Thursday, 27 August 2009

Has The Waterways Trust lost its way on purpose? Or by accident?

I would dearly love to see more money invested in the conservation, preservation and restoration of boats. I have long felt that too much is spent on adding more restored mileage to the canal system while the architecture, engineering works, boats and equipment fades into dust and mildew.

But will I give money to the new Waterways Trust Supporters Scheme? No.


No. The Waterways Trust lacks focus, lacks imagination, lacks a vision, trys to be the jack of all trades and is, unsurprisingly, master of none. I have no idea what the purpose of the Waterways Trust is. And that's after reading about it again on their website.

Over the last few years I have watched from the touchlines as many have expressed their anger at the inability of the Waterways Trust to adequately look after boats and equipment in its care.

We all appreciate that the Waterways Trust is in an uneviable position, but the reality is that their campaigns have been solely based upon the precept that supporters should just give money and let the Waterways Trust campaign with that money. There is little real attempt at society 'democracy' or transparency, so it is little wonder that so many are reluctant to give much - other than the entry fee at a museum. Currently, the Waterways Trust seems to function primarily as a clearing house for donations. The idea is that I donate and then the Trust decides where that money should go. How's about I give the money directly to the Cotswold restoration project, the Droitwich or the councils alongside the River Soar instead? Meanwhile - wake up guys!! -your museum collection is falling to pieces!!
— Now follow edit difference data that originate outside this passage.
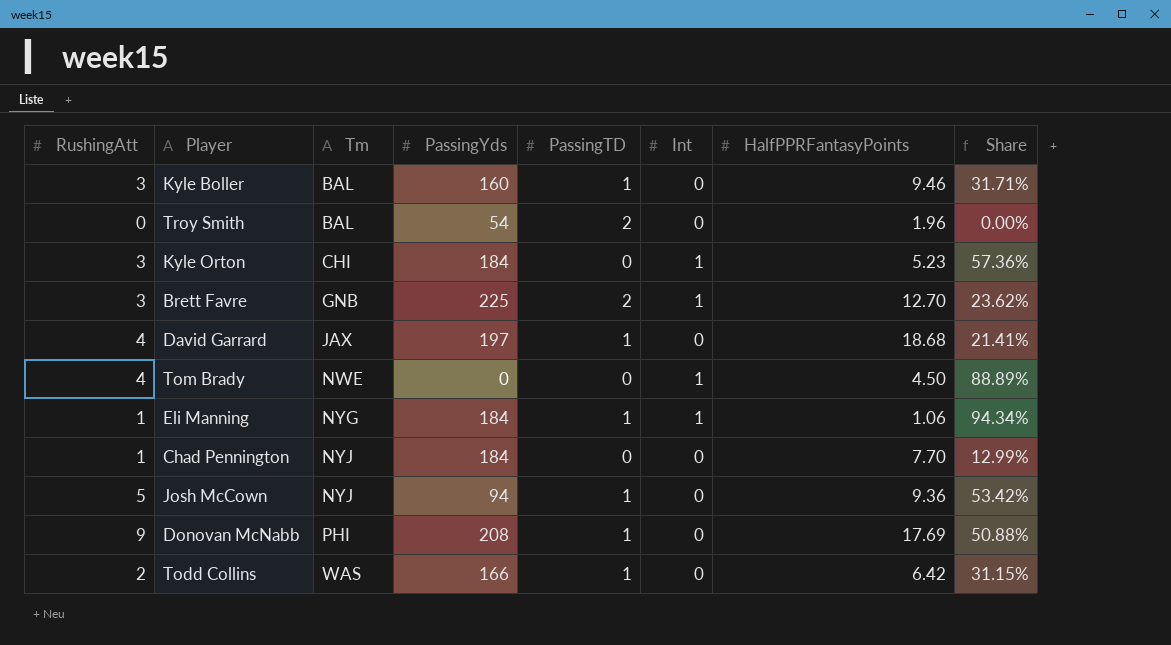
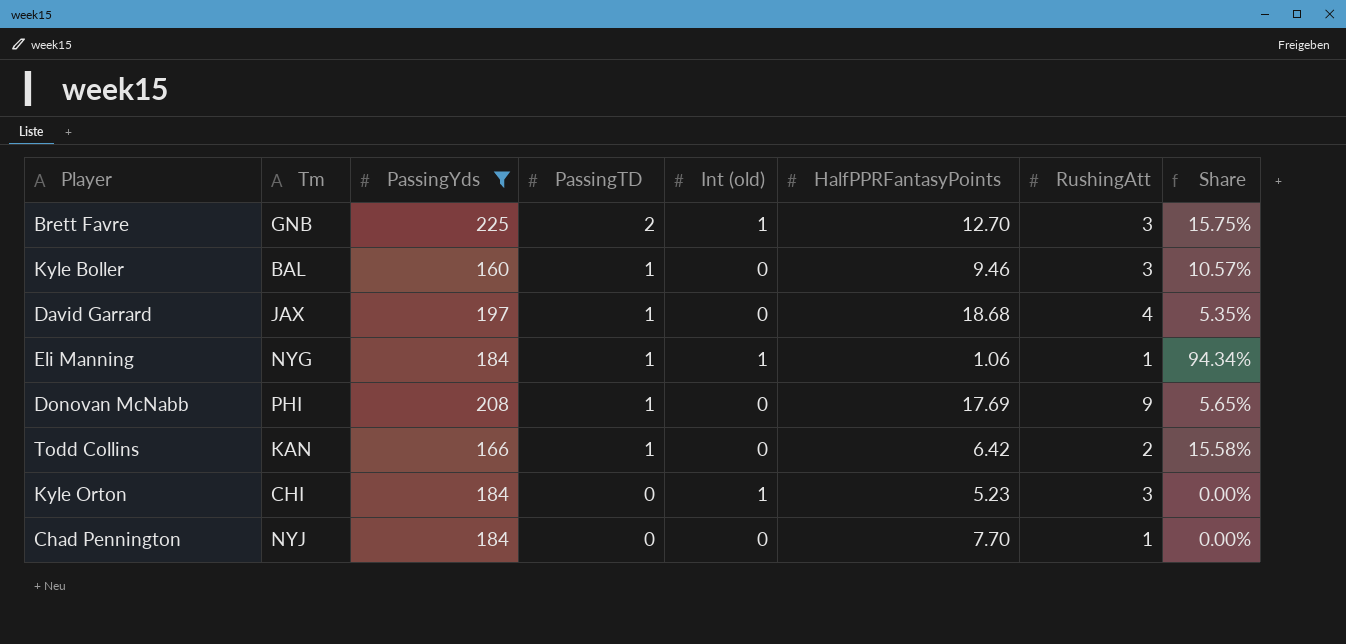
filter: none -> PassingYds >= 160
row order: Tm ascending -> PassingTD descending
column name: Int -> Int (old)
column RushingAtt | position: 1 -> 7
column Share | formula: [RushingAtt] / [HalfPPRFantasyPoints] -> [PassingTD] / [HalfPPRFantasyPoints]
Todd Collins | Tm: WAS -> KAN

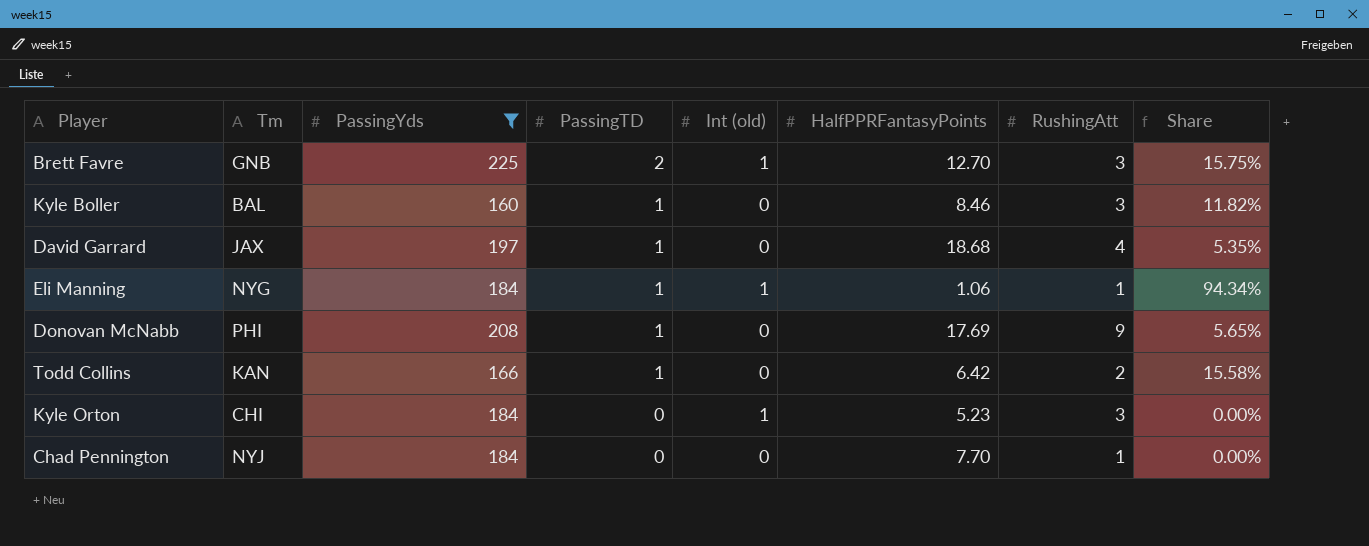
Kyle Boller | HalfPPRFantasyPoints: 9.46 -> 8.46
Kyle Boller | Share: 10.57% -> 11.82%

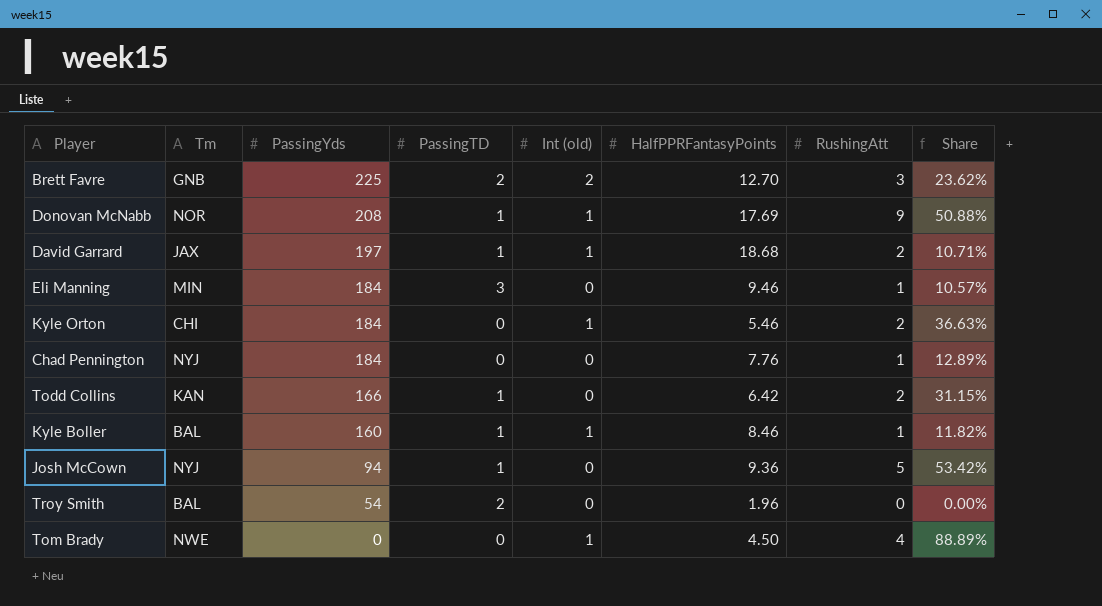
filter: PassingYds >= 160 -> none
row order: PassingTD descending -> PassingYds descending
column Share | formula: [PassingTD] / [HalfPPRFantasyPoints] -> [RushingAtt] / [HalfPPRFantasyPoints]
Brett Favre | Int (old): 1 -> 2
Donovan McNabb | Tm: PHI -> NOR
Donovan McNabb | Int (old): 0 -> 1
David Garrard | Int (old): 0 -> 1
David Garrard | RushingAtt: 4 -> 2
Eli Manning | Tm: NYG -> MIN
Eli Manning | PassingTD: 1 -> 3
Eli Manning | Int (old): 1 -> 0
Eli Manning | HalfPPRFantasyPoints: 1.06 -> 9.46
Kyle Orton | HalfPPRFantasyPoints: 5.23 -> 5.46
Kyle Orton | RushingAtt: 3 -> 2
Chad Pennington | HalfPPRFantasyPoints: 7.70 -> 7.76
Kyle Boller | Int (old): 0 -> 1
Kyle Boller | RushingAtt: 3 -> 1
Part of the problem is that The Waterways Trust probably believes its own press: lots of warm cuddly talk about 'partnership' but what does that mean? The Waterways Trust needs to sit down and decide what it is doing. They need focus, and that should, surely, be on the boats, equipment and engineering. That collection and the associated collected knowledge and skills of staff and volunteers is just too valuable to lose. Bluntly, the skills that they can contribute to the restoration of canals are probably only really valuable to those schemes because they are cheaper than the same skills provided by environmental and engineering consultancies. This means, in effect, that anyone donating to the Waterways Trust is simply subsidising those restoration schemes indirectly. It's not a sustainable business model.

The Trust should stop being a partnership. Period.
  • Start being a society devoted to the management, preservation, conservation and restoration of the boats, equipment and engineering of Britain's waterways.
  • Start fund-raising based on a strategy of educating and interpreting this
  • Leave restoration to the restoration societies.
  • Open up so that people can see, clearly, what the Waterways Trust 'is'
  • Make membership something worth having and doing.
  • If necessary, provide some boats, equipment and artefacts to museums around the country so that members living a long way from one of the museums can join in or contribute more locally.
  • Develop sponsorship packages to encourage and realise corporate financial contributions
  • Stop putting out corporate rubbish press releases - it makes you look even more ridiculous
  • Redevelop interpretation and displays to improve accessibility to all (too much at Stoke Bruerne is aimed, for example, at an 11 year old)
  • Develop commercial plans to exploit the collection (as government money is going to be even more limited in years to come)
  • Actively encourage volunteers to contribute, not just as cash donors but as involved, active participants
Simples, as that irritating little Russian meerkat says.